Last night I was alone in the bathroom, getting ready to brush my teeth. Well, not quite alone — the door to one of the stalls was closed, with somebody (I assumed) inside. You can fill in the rest. I was squeezing toothpaste onto my brush when the stall door opened and Kevin emerged, saying, “That was crappy.”
“What?” I asked, struck by the irony of somebody using the adjective “crappy” after exiting a toilet.
“Back there,” Kevin replied. I looked. He was pointing to the stall from which he had just arrived. Now I got scared. My eyebrows involuntarily shot up in alarm as I desperately tried to figure out what on Earth Kevin, who had but seconds ago finished using a toilet, could possibly have experienced in recent memory that might be described as “crappy,” other than an unpleasant bowel movement. Was he really going to tell me about it? I wanted to run, but the grip of shock and a toothbrush in my mouth held me firmly in place.
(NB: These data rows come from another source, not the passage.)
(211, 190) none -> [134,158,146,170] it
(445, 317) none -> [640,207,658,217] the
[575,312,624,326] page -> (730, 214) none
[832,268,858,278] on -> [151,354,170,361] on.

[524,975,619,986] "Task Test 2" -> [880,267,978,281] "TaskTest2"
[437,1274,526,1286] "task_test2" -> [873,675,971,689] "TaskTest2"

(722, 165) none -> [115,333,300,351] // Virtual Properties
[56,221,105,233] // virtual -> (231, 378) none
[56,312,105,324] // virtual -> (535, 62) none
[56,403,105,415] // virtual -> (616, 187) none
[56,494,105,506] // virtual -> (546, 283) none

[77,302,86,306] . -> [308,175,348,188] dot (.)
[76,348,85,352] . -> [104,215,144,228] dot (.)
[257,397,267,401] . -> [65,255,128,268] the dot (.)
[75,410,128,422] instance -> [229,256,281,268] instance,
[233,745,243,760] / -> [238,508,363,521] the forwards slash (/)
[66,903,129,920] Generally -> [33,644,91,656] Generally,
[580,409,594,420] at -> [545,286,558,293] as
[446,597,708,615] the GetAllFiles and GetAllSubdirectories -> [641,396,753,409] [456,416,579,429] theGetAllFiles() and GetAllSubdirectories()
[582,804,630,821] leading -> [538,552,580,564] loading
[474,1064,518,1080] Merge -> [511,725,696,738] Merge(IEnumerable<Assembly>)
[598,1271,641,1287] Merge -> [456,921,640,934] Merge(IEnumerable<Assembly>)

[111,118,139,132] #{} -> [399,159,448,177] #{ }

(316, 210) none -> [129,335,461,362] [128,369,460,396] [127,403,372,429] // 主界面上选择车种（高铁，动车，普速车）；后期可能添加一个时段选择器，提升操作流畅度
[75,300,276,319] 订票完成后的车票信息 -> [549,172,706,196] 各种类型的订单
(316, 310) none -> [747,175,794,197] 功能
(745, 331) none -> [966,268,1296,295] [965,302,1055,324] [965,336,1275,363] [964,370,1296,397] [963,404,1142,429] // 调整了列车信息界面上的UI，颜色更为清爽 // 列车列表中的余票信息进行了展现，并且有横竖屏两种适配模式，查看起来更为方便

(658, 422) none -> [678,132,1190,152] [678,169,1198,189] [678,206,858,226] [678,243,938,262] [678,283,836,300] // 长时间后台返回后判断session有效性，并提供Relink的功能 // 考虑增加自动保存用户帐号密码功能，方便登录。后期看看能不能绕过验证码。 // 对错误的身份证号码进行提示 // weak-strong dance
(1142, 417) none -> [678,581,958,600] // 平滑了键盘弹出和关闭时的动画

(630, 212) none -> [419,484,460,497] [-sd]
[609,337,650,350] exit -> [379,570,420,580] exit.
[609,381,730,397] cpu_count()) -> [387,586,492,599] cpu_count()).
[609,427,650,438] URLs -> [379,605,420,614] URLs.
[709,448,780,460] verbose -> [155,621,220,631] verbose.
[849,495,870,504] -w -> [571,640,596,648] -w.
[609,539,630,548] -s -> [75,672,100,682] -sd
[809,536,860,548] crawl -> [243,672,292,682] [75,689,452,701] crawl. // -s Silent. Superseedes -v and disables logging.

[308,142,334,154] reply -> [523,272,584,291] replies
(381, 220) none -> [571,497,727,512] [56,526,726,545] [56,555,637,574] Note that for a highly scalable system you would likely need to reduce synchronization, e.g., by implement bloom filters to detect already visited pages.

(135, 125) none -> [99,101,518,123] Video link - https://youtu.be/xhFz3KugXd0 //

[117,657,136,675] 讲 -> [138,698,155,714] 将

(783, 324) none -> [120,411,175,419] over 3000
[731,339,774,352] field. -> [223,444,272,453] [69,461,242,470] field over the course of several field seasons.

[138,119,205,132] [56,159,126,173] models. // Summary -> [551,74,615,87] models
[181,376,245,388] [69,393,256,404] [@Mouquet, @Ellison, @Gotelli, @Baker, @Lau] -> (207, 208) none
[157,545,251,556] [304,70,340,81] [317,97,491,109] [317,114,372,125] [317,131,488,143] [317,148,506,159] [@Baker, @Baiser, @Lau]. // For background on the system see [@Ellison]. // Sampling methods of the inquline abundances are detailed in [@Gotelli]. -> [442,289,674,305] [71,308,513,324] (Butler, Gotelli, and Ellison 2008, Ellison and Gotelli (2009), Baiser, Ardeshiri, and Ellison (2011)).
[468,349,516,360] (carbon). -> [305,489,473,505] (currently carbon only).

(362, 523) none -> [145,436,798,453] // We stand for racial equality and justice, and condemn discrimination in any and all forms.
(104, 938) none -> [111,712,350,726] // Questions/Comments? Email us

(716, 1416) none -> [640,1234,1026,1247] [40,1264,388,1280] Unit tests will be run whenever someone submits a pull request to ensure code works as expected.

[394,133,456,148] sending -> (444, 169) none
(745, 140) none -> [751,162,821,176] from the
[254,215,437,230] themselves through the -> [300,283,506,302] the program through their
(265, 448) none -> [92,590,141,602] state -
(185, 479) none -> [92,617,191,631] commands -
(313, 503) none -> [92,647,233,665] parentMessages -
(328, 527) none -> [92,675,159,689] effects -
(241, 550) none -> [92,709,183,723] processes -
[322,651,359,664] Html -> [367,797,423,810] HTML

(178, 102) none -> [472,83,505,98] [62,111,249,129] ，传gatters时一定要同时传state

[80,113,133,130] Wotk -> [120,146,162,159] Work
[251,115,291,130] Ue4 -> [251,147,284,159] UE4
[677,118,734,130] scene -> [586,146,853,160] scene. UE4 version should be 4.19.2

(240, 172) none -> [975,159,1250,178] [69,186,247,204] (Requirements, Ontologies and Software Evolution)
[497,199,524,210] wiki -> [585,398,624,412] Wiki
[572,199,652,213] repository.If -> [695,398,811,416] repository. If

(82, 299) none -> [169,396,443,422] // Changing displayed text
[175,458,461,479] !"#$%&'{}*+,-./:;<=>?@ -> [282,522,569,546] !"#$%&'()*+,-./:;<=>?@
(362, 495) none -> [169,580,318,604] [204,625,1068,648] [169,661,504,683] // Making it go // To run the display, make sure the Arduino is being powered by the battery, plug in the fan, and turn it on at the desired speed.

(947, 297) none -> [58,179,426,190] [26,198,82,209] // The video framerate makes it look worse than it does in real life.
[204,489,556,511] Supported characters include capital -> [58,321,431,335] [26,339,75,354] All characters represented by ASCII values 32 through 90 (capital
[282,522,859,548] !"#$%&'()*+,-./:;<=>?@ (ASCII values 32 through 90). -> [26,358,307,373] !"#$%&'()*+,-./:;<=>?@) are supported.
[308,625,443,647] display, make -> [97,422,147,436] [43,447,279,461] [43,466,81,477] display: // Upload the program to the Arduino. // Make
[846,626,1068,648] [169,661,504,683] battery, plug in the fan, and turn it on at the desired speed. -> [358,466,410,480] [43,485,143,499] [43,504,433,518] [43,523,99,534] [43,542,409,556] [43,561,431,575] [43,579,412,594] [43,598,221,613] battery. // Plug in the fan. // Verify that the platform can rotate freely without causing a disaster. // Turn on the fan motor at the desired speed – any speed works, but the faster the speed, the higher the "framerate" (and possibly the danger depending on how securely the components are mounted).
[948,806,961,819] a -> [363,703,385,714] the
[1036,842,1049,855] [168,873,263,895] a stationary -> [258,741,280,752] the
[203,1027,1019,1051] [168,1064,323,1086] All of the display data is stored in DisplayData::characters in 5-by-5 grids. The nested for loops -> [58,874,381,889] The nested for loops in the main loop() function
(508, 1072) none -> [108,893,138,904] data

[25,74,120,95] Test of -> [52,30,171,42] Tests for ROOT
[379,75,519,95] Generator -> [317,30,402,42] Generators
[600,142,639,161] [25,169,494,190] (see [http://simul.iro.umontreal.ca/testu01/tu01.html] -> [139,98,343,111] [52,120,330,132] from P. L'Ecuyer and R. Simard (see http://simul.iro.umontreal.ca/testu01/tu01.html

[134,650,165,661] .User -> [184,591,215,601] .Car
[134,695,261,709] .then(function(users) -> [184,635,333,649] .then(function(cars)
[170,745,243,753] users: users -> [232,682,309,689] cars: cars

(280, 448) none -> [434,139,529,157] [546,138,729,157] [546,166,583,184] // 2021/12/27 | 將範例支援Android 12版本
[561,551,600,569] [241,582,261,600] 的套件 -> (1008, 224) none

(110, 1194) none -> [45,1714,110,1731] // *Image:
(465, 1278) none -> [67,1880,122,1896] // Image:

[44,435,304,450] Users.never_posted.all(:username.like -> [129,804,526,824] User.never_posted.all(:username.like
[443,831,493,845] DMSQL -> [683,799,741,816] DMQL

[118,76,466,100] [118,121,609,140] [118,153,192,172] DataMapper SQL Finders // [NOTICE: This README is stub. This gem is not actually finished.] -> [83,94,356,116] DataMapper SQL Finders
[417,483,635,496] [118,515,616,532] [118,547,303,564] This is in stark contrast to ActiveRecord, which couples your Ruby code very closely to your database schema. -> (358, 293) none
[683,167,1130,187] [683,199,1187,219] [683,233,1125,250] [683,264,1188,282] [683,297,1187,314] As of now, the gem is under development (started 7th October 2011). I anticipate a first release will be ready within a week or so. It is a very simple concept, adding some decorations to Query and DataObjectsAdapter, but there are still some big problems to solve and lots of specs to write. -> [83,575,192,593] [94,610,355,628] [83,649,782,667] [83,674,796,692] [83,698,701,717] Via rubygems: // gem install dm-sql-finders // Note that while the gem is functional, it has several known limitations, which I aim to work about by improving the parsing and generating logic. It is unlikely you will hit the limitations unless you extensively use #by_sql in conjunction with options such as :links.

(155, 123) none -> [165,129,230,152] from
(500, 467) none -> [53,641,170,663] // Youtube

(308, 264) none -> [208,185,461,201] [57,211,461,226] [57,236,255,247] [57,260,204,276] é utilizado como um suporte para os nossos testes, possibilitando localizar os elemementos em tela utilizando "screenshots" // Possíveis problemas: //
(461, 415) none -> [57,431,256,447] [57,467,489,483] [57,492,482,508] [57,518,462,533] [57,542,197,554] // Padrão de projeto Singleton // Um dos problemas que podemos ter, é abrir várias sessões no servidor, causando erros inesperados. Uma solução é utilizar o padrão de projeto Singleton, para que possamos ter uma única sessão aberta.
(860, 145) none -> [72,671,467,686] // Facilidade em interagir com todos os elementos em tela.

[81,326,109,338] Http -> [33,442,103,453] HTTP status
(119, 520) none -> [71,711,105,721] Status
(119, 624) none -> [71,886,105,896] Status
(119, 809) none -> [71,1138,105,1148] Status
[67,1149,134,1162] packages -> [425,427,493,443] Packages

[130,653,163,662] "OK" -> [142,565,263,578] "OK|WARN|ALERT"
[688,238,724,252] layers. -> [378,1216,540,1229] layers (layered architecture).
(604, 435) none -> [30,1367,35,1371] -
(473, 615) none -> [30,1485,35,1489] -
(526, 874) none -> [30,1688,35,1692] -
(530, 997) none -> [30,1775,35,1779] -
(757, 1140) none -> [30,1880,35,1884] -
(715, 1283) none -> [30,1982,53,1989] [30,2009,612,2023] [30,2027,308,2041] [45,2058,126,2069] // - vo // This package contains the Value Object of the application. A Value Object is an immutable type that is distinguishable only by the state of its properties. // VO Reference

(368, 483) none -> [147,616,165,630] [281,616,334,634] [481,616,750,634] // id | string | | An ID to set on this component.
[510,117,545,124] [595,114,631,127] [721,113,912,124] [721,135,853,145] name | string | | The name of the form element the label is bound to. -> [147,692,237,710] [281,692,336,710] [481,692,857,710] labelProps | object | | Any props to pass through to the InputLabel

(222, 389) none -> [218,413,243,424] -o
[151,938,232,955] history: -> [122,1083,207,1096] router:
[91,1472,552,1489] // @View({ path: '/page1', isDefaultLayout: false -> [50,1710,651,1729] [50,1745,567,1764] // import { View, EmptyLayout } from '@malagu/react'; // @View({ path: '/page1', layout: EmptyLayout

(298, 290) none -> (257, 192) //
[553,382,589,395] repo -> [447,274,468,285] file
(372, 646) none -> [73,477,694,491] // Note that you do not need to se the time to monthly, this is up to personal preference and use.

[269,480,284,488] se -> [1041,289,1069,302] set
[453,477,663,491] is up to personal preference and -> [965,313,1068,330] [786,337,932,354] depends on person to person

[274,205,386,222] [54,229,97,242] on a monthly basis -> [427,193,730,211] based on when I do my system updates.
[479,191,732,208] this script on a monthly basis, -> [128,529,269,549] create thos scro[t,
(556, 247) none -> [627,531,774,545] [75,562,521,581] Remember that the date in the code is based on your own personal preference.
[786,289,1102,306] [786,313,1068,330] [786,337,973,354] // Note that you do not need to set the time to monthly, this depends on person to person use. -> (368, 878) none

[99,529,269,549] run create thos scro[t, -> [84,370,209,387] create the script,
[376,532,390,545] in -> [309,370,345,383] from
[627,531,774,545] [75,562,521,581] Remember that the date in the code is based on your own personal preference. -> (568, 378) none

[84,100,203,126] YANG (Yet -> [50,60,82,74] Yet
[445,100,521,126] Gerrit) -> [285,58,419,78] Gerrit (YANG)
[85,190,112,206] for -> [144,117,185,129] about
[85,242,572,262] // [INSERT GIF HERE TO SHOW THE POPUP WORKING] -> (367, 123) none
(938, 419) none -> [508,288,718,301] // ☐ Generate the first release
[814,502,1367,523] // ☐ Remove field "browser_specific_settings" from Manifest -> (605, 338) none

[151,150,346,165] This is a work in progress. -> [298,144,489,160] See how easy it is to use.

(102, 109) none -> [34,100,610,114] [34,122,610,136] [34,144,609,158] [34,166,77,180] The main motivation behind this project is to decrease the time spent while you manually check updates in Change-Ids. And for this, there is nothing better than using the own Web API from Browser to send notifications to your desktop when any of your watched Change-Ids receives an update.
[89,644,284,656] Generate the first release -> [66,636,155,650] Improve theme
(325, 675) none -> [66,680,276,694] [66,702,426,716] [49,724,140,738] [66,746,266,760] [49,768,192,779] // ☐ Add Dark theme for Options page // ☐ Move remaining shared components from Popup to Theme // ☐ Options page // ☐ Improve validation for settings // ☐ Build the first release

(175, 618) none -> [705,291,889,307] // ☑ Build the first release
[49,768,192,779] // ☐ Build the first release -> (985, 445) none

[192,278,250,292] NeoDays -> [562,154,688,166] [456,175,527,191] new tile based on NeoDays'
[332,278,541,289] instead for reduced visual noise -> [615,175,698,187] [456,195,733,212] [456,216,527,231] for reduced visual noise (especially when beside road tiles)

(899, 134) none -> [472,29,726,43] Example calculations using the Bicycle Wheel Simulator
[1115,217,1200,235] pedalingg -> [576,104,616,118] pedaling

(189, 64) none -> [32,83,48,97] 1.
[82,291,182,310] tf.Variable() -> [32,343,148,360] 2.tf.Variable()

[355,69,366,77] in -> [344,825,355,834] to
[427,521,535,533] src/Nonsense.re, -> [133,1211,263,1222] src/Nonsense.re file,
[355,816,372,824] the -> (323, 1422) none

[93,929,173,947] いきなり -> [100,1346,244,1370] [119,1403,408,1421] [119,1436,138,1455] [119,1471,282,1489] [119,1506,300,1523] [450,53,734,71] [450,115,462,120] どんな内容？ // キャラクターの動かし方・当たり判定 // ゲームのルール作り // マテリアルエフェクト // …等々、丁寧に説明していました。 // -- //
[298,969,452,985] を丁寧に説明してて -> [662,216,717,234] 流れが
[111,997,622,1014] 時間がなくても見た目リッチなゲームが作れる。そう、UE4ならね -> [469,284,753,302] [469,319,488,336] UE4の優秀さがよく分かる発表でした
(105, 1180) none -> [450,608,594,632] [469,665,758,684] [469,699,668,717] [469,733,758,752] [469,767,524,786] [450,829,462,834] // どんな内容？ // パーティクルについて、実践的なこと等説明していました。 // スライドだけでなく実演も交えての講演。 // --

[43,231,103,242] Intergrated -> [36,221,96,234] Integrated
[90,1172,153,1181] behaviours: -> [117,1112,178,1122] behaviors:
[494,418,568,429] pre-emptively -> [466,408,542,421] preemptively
“That…Toilet Paper…thingy. It sucked,” Kevin replied. Relieved that Kevin was not going to tell me about his defecation disasters, I made some comment about how it’s hard to be consistently funny, which Kevin didn’t understand at all because I had toothpaste in my mouth. So I repeated myself, except I don’t think Kevin understood it the second time, either, and then he turned on the noisy hand dryer to discourage me from further speech. Then he left.